Word for word, retype the tail of the data below, starting with the line that has "[108,314,173,329] xlarge-# ->" and including the last line.

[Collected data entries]
============================================================
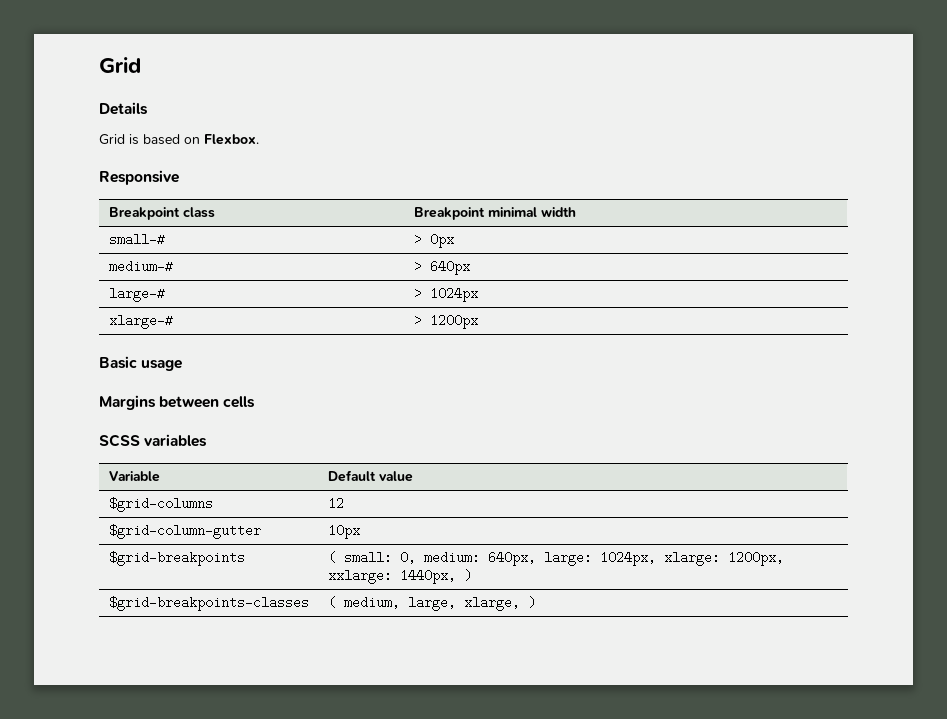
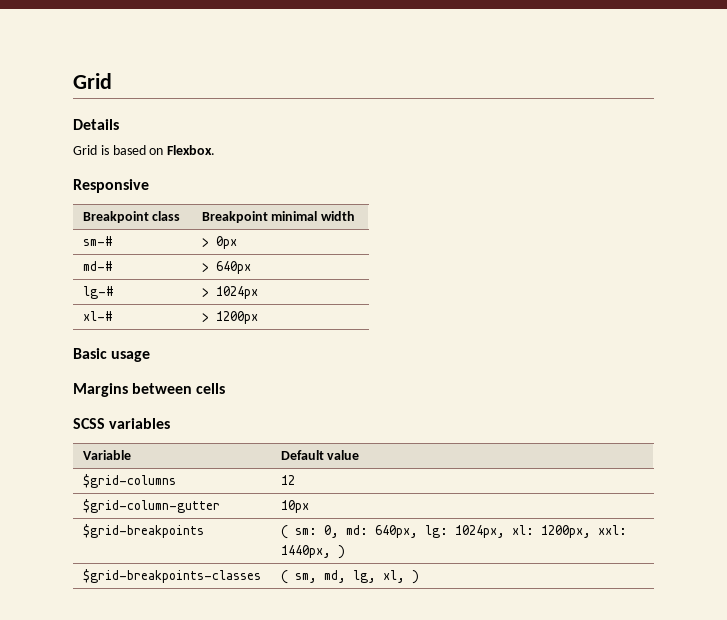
[108,233,165,246] small-# -> [82,236,113,246] sm-#
[108,260,173,273] medium-# -> [82,261,113,271] md-#
[108,287,165,302] large-# -> [82,286,114,299] lg-#
[108,314,173,329] xlarge-# -> [82,311,113,321] xl-#
[343,551,784,566] [327,569,392,584] small: 0, medium: 640px, large: 1024px, xlarge: 1200px, xxlarge: -> [294,525,627,538] sm: 0, md: 640px, lg: 1024px, xl: 1200px, xxl:
[343,596,520,611] medium, large, xlarge, -> [294,570,405,583] sm, md, lg, xl,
============================================================
EXERCISE RESPONSE:
[108,314,173,329] xlarge-# -> [82,311,113,321] xl-#
[343,551,784,566] [327,569,392,584] small: 0, medium: 640px, large: 1024px, xlarge: 1200px, xxlarge: -> [294,525,627,538] sm: 0, md: 640px, lg: 1024px, xl: 1200px, xxl:
[343,596,520,611] medium, large, xlarge, -> [294,570,405,583] sm, md, lg, xl,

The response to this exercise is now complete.